** Exercise **
Leaving out the pictures, please retype each record exactly.

** Records for the task **

##########

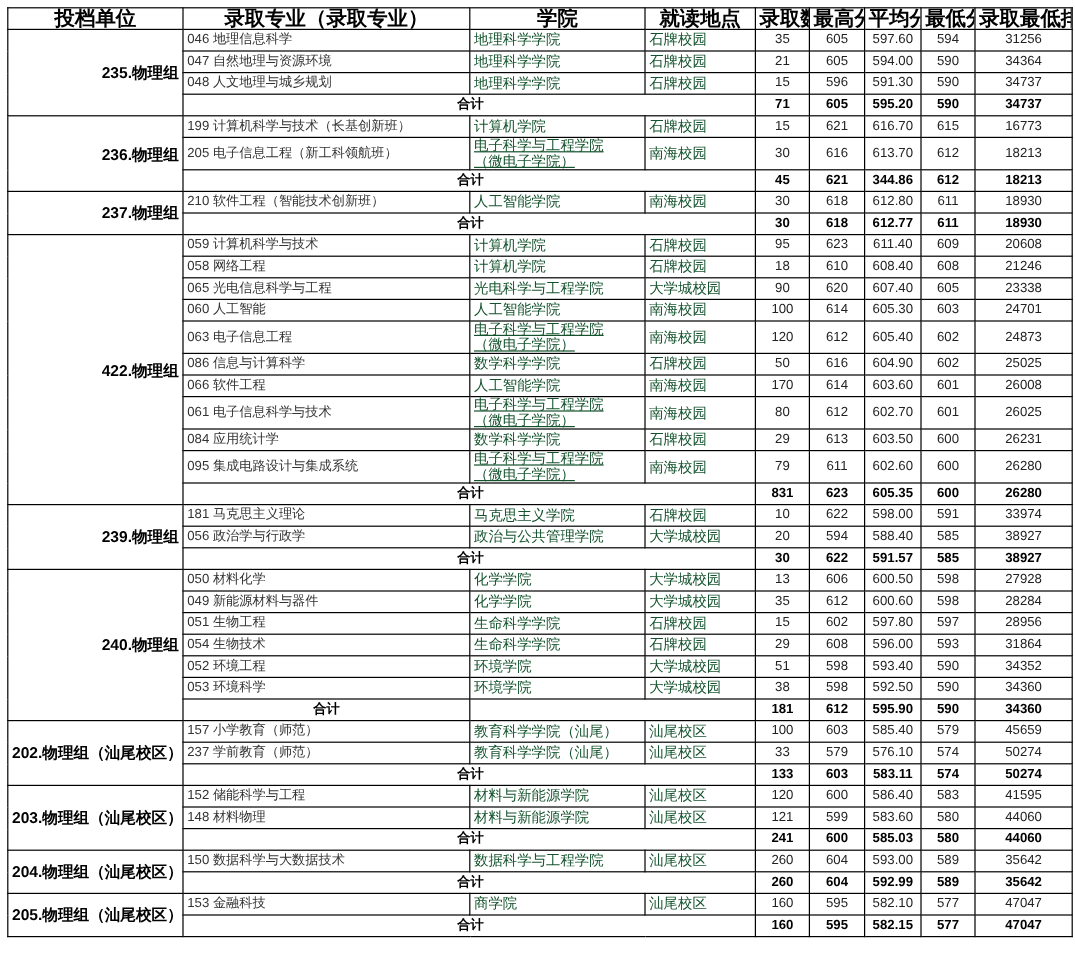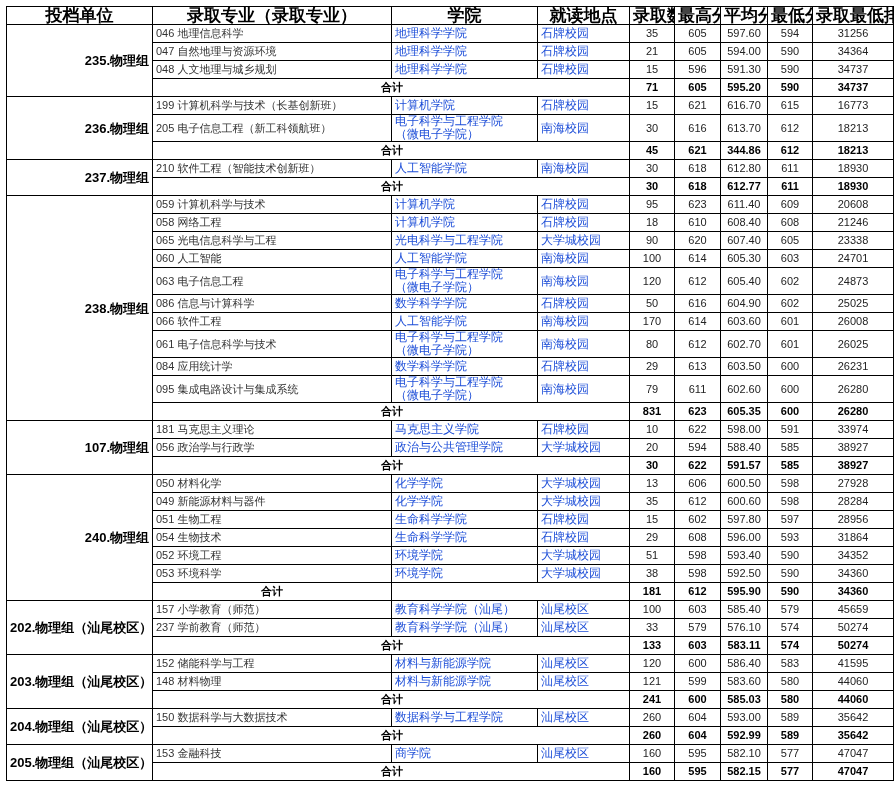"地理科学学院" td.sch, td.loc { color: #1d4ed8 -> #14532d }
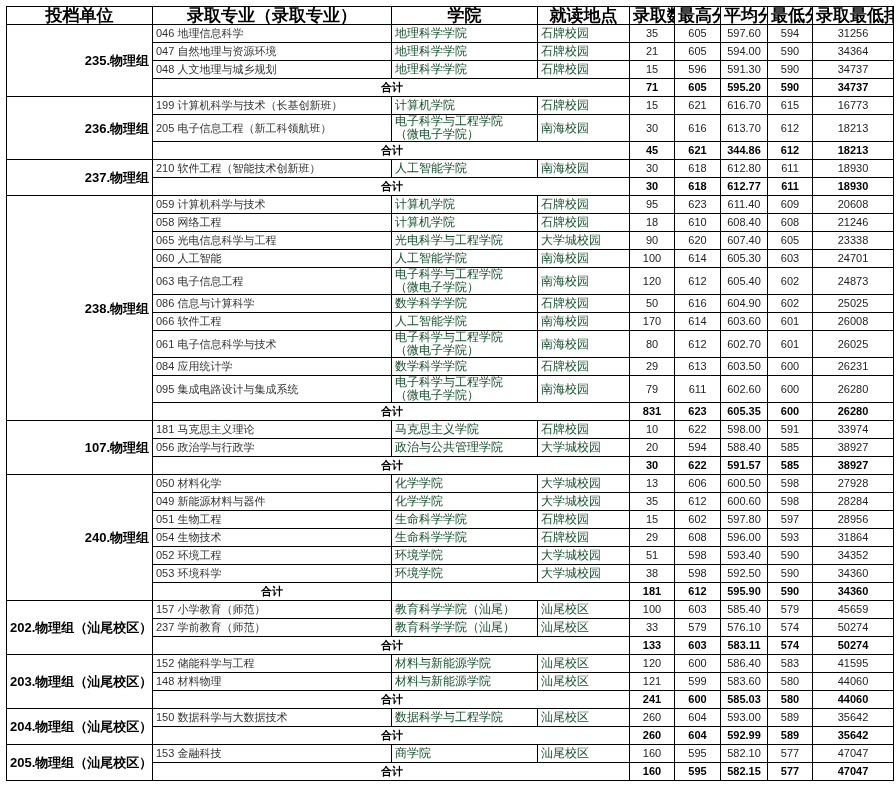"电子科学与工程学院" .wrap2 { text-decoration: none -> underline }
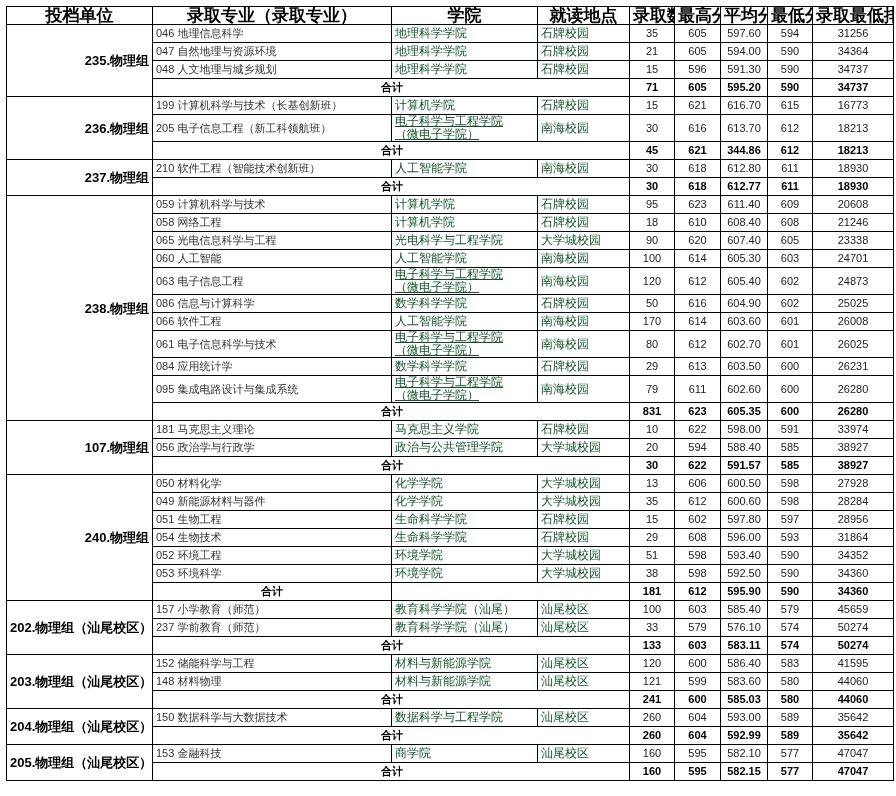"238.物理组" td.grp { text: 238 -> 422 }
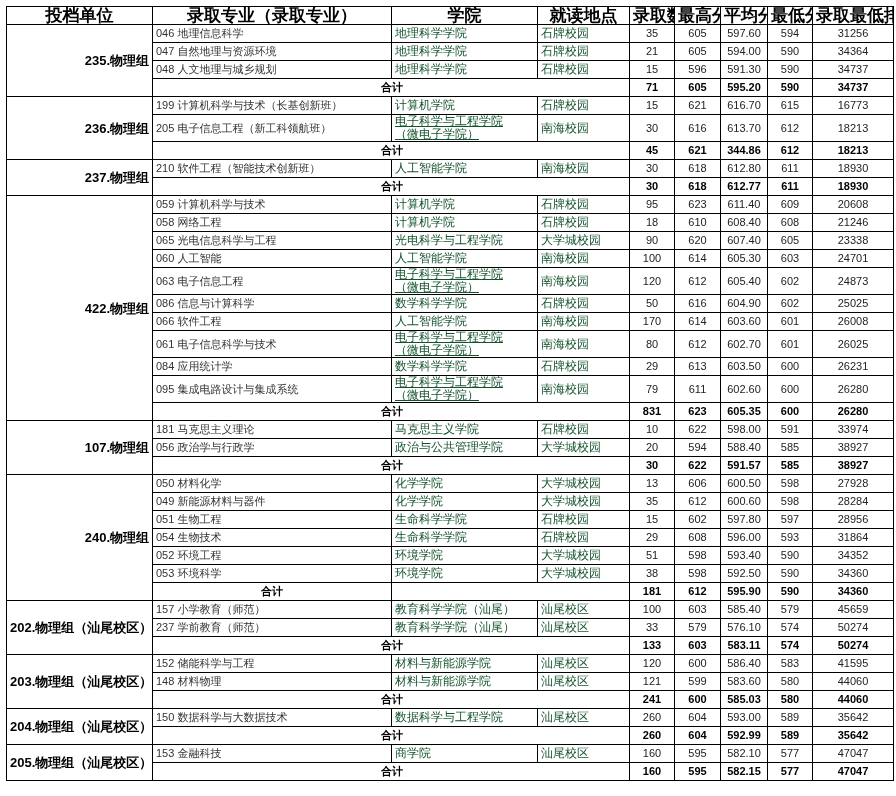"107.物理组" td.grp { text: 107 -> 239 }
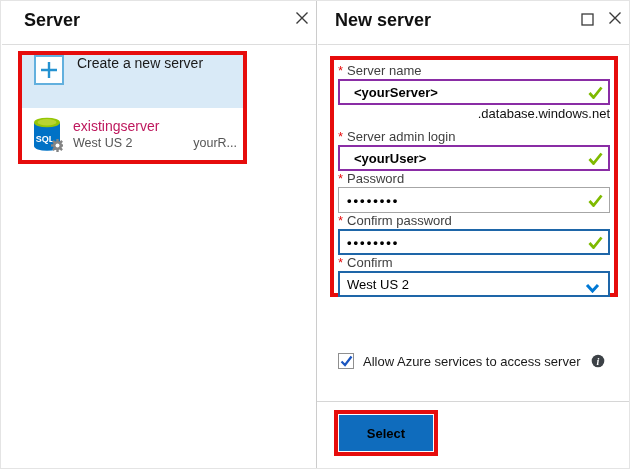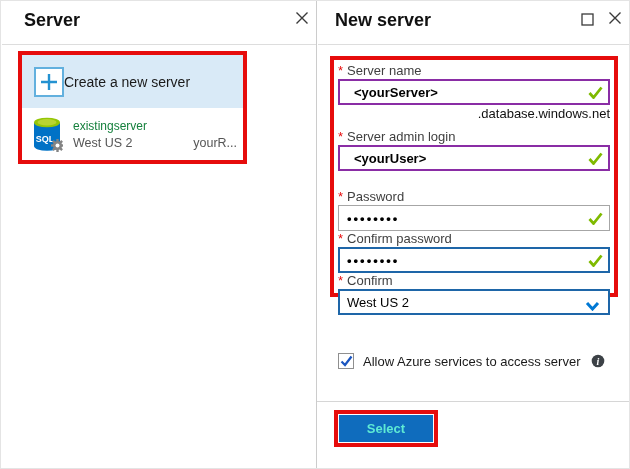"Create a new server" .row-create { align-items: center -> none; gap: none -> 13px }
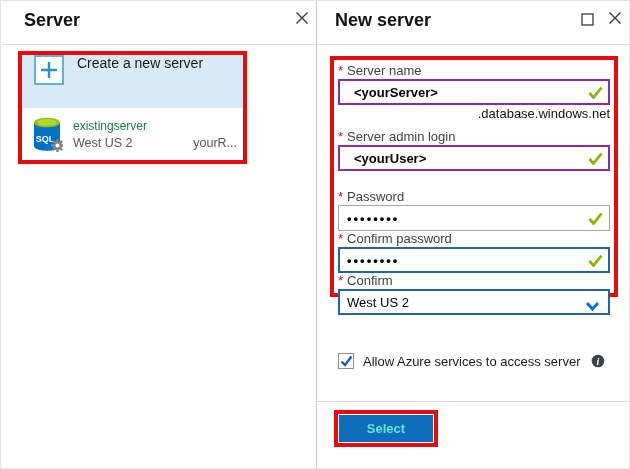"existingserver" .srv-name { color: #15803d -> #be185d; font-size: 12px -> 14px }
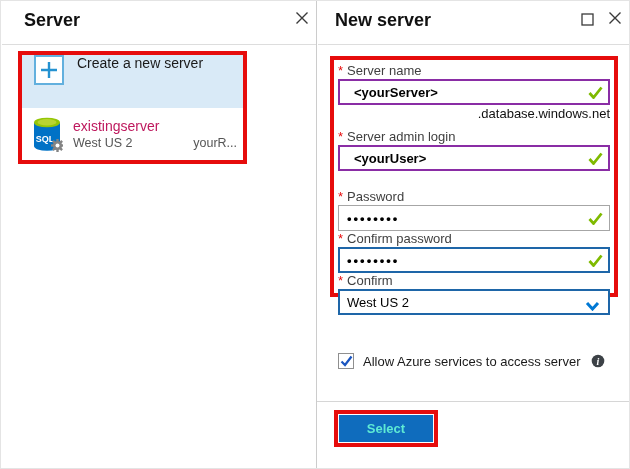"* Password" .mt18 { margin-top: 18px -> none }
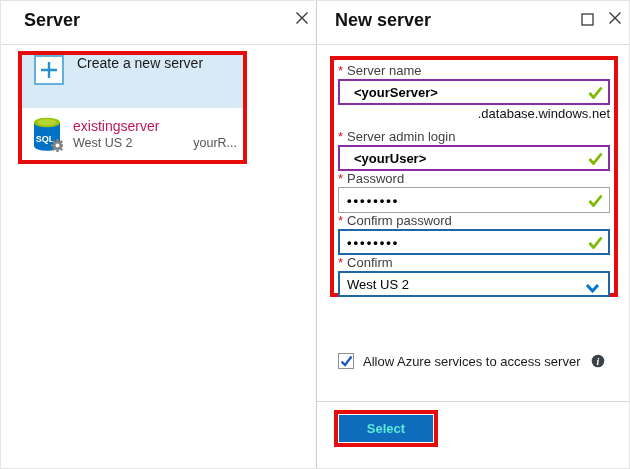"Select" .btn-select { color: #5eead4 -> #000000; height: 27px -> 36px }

##########

** Answer below **
"地理科学学院" td.sch, td.loc { color: #1d4ed8 -> #14532d }
"电子科学与工程学院" .wrap2 { text-decoration: none -> underline }
"238.物理组" td.grp { text: 238 -> 422 }
"107.物理组" td.grp { text: 107 -> 239 }
"Create a new server" .row-create { align-items: center -> none; gap: none -> 13px }
"existingserver" .srv-name { color: #15803d -> #be185d; font-size: 12px -> 14px }
"* Password" .mt18 { margin-top: 18px -> none }
"Select" .btn-select { color: #5eead4 -> #000000; height: 27px -> 36px }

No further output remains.